Alla luce di queste considerazioni riteniamo la Cassazione potrà avere molto da dire sul percorso processuale. Un’ultima riflessione riguarda la probabile adozione per gli imputati del c.d. «carcere duro» previsto dall’art.41 bis della legge Gozzini. Si tratta di un regime carcerario che si applica a singoli detenuti per ostacolare le comunicazioni degli stessi con le loro organizzazioni criminali operanti all’esterno, i contatti tra appartenenti alla stessa organizzazione criminale all’interno del carcere e i contrasti tra gli appartenenti a diverse organizzazioni criminali, così da evitare il verificarsi di delitti e garantire la sicurezza e l’ordine pubblico anche fuori dalle carceri. Siccome è evidente che Buzzi non debba inviare «pizzini» ai responsabili delle sue cooperative sociali superstiti, il suo «carcere duro» sarebbe un trattamento disumano e degradante in contrasto con la sbandierata funzione «riabilitativa» della pena.

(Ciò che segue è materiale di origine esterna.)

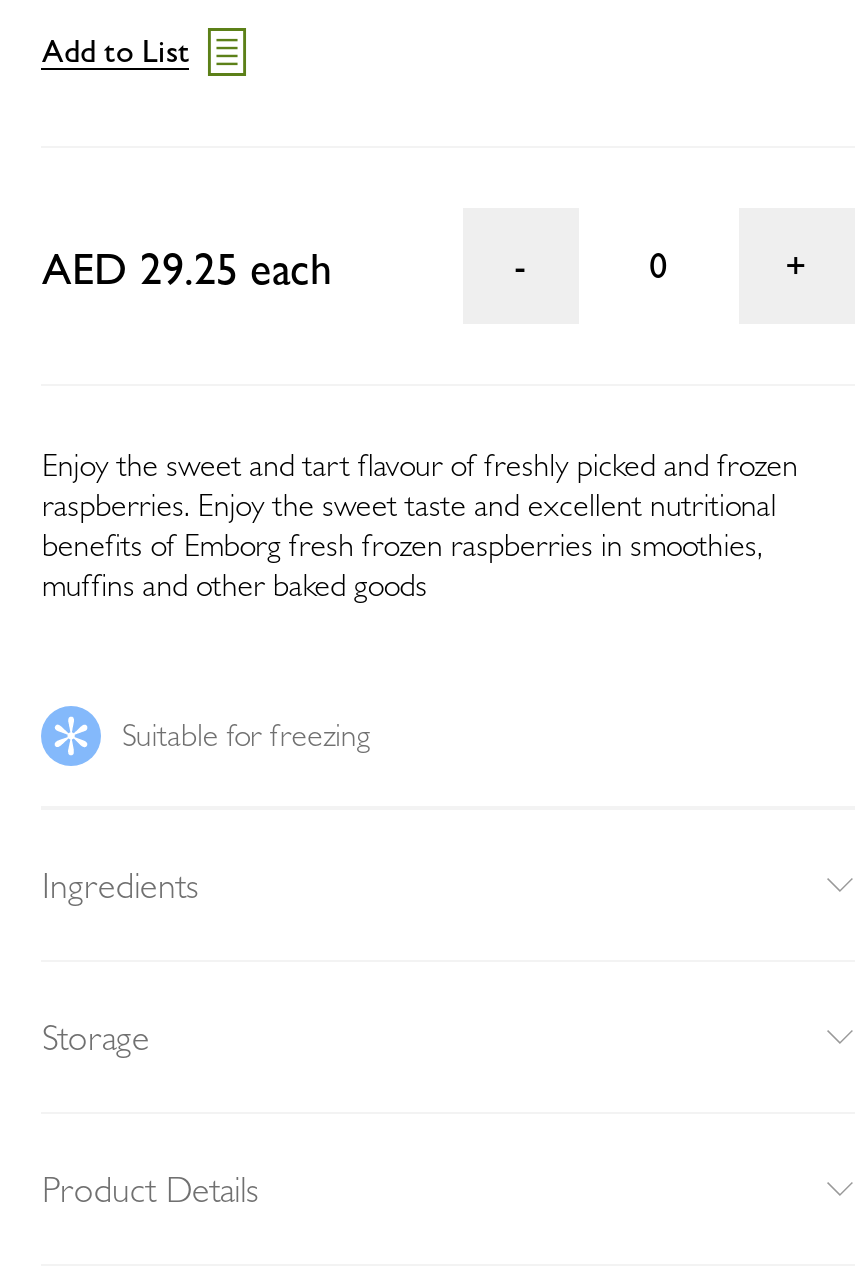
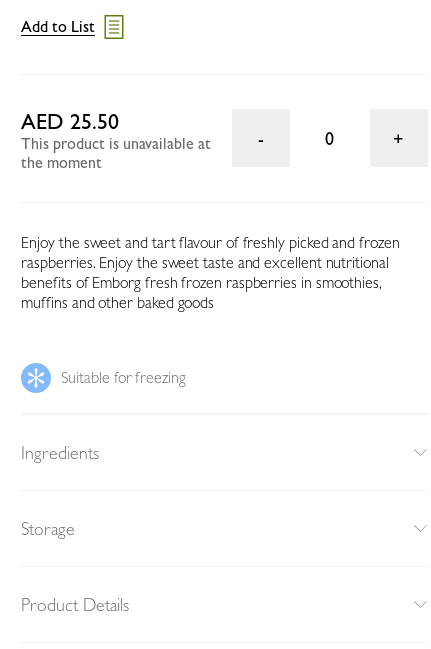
[42,244,332,294] AED 29.25 each -> [21,109,211,172] AED 25.50 | This product is unavailable at | the moment

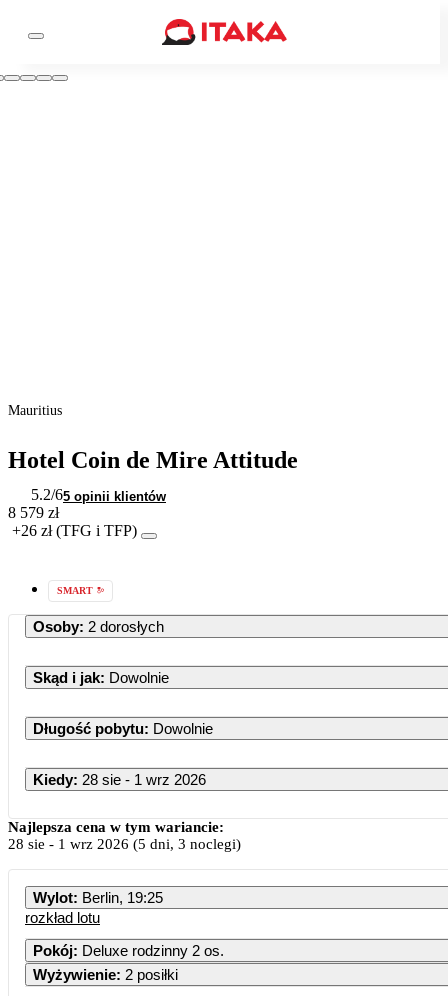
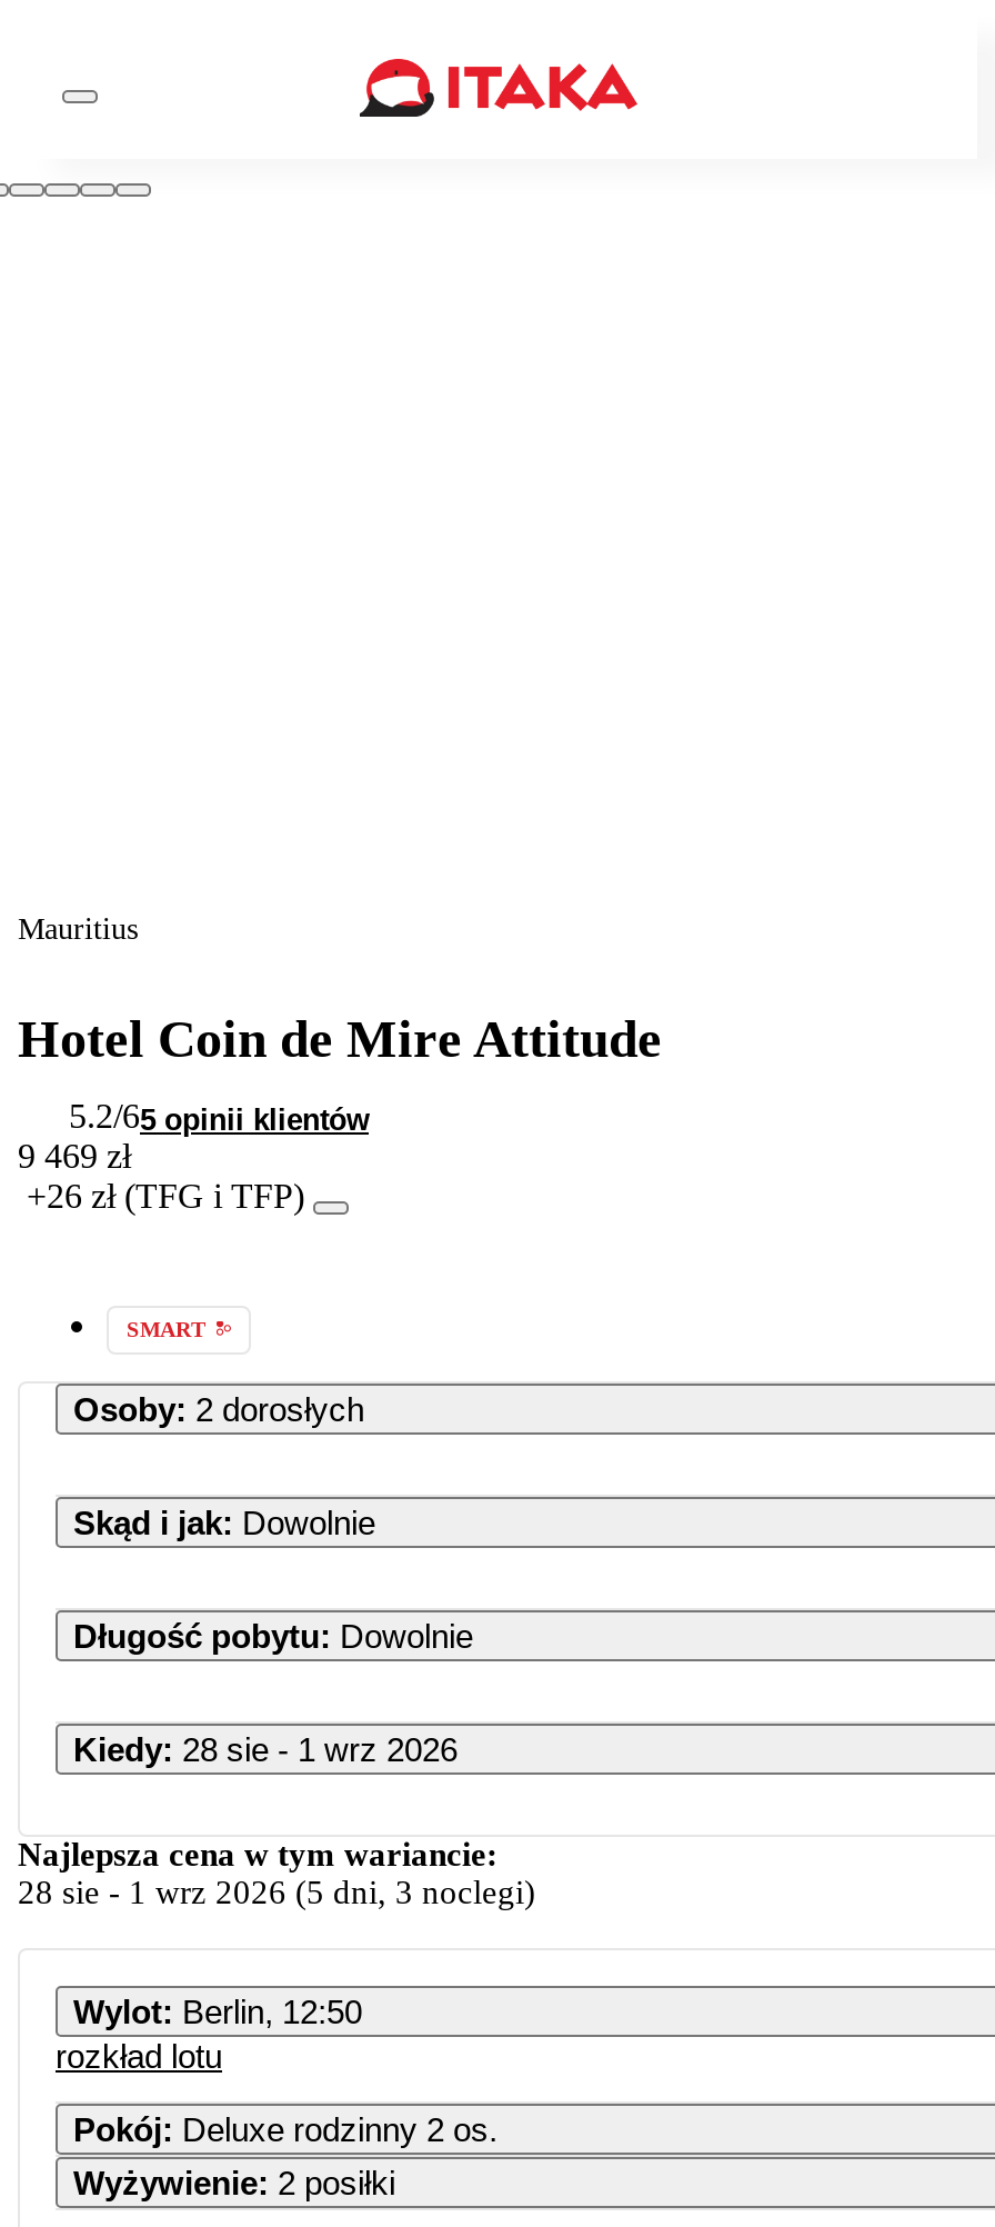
[8,504,59,520] 8 579 zł -> [18,1136,131,1174] 9 469 zł
[33,888,163,906] Wylot: Berlin, 19:25 -> [73,1991,362,2029] Wylot: Berlin, 12:50

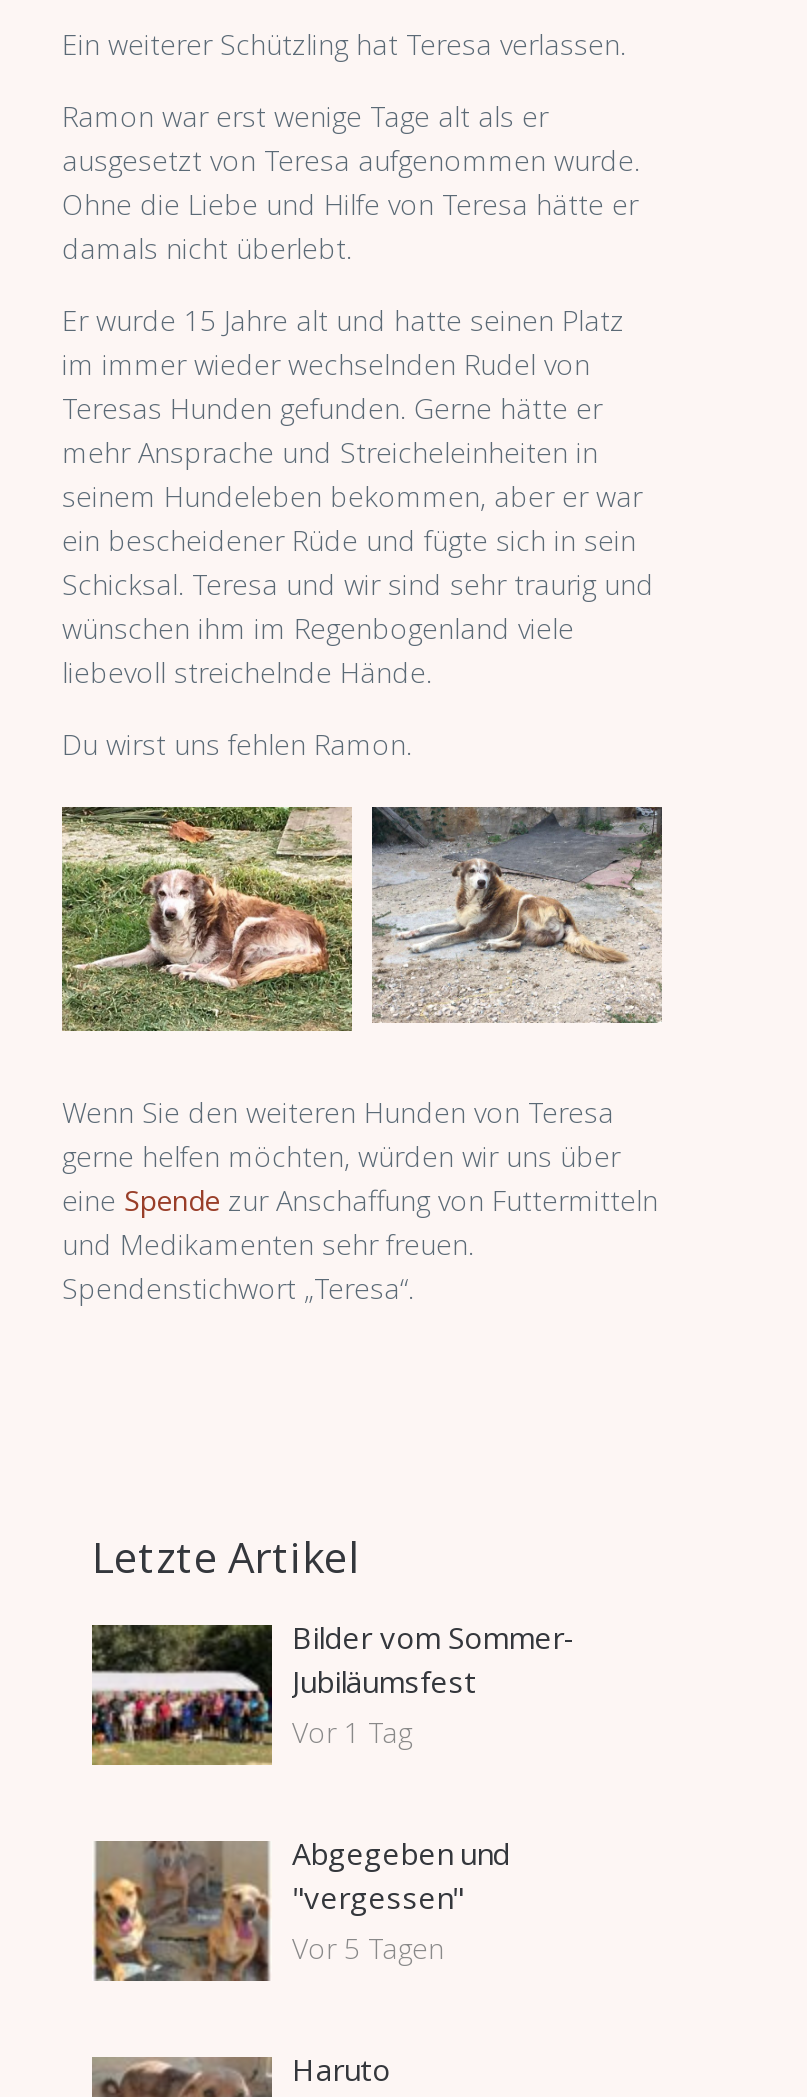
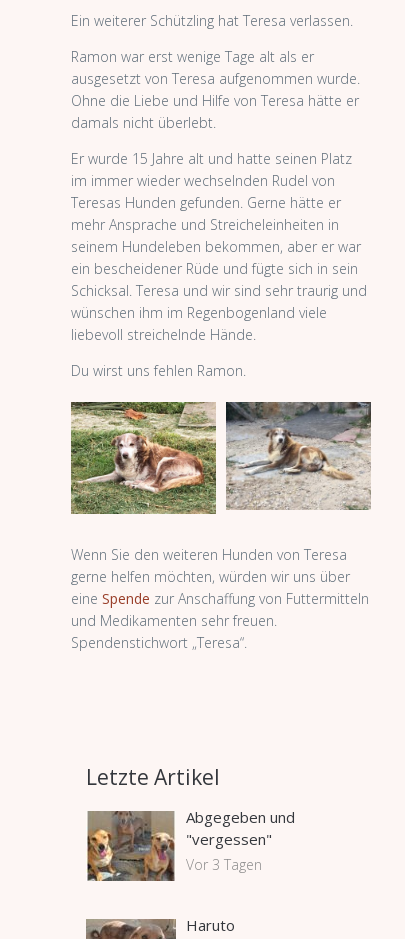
[90,1617,576,1767] [image] | Bilder vom Sommer- | Jubiläumsfest | Vor 1 Tag -> none
[292,1929,444,1967] Vor 5 Tagen -> [186,855,262,874] Vor 3 Tagen

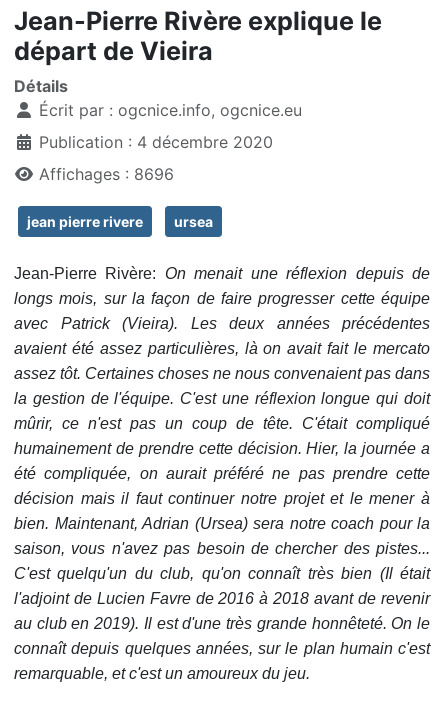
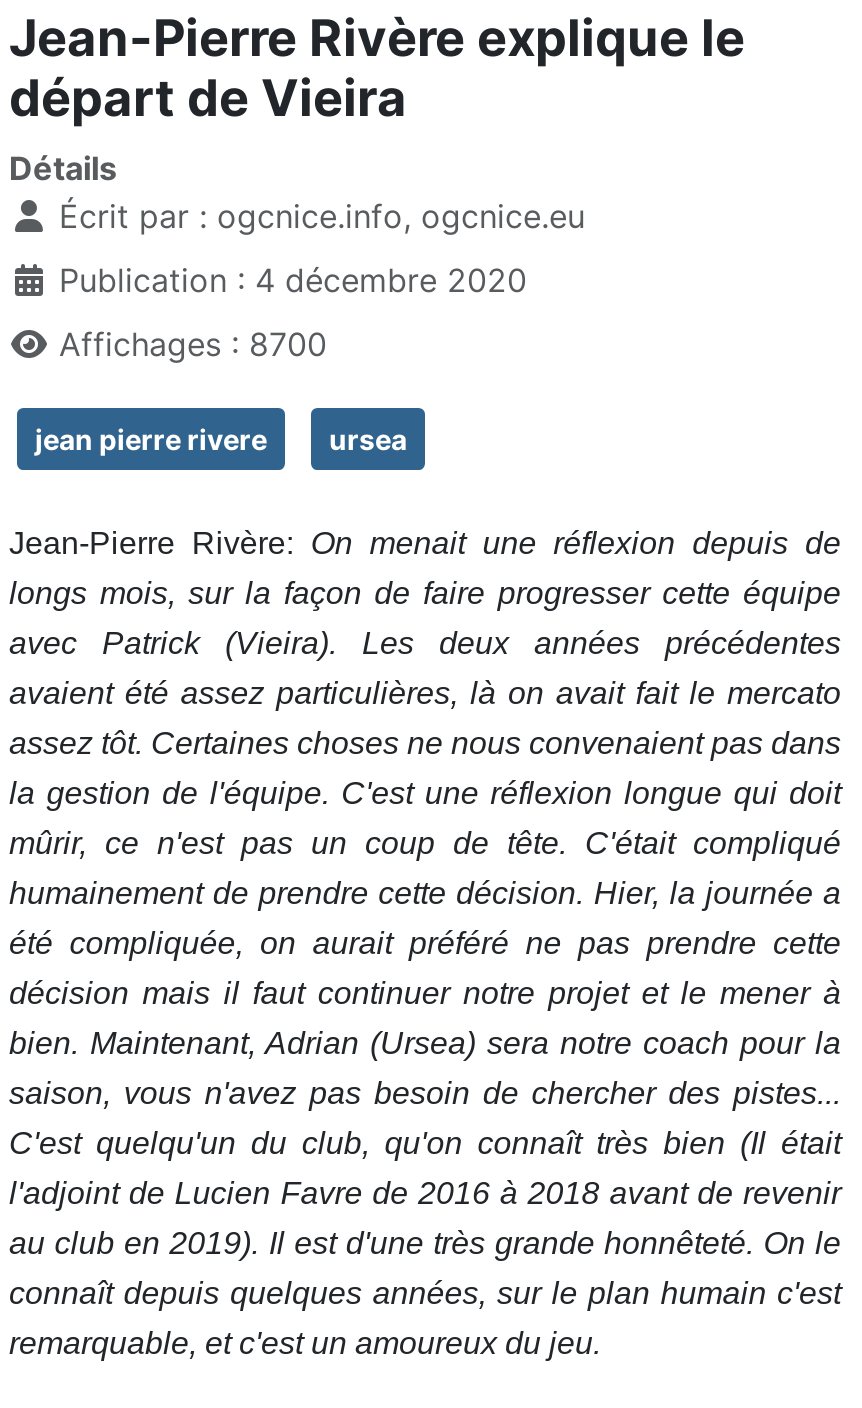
[39,164,174,184] Affichages : 8696 -> [59,325,327,365] Affichages : 8700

Siamo convinti che quando si processano per mafia, persone che hanno sì commesso reati odiosi e da punire severamente, ma che hanno poco o nulla di mafioso, oltre ad infliggere una non corretta pena agli imputati, si discredita la stessa magistratura e si allontanano i cittadini dalla giustizia.

Vincenzo Fratta

 

Nella foto di copertina: il presidente della Terza Sezione della Corte di Appello di Roma legge la sentenza al processo «Mondo di mezzo».
Nella foto in alto: Salvatore Buzzi ripreso dai Carabinieri mentre conversa «di lavoro» con Luca Odevaine, ex vice capo di Gabinetto del sindaco Veltroni e poi responsabile de
l Tavolo di coordinamento sugli immigrati del Viminale. Odevaine era uno dei più autorevoli esponenti della sinistra «al servizio» di Buzzi.
Nella foto sopra: Salvatore Buzzi con il sindaco Ignazio Marino e il vicesindaco Luigi Nieri nella sede della cooperativa «29 giugno».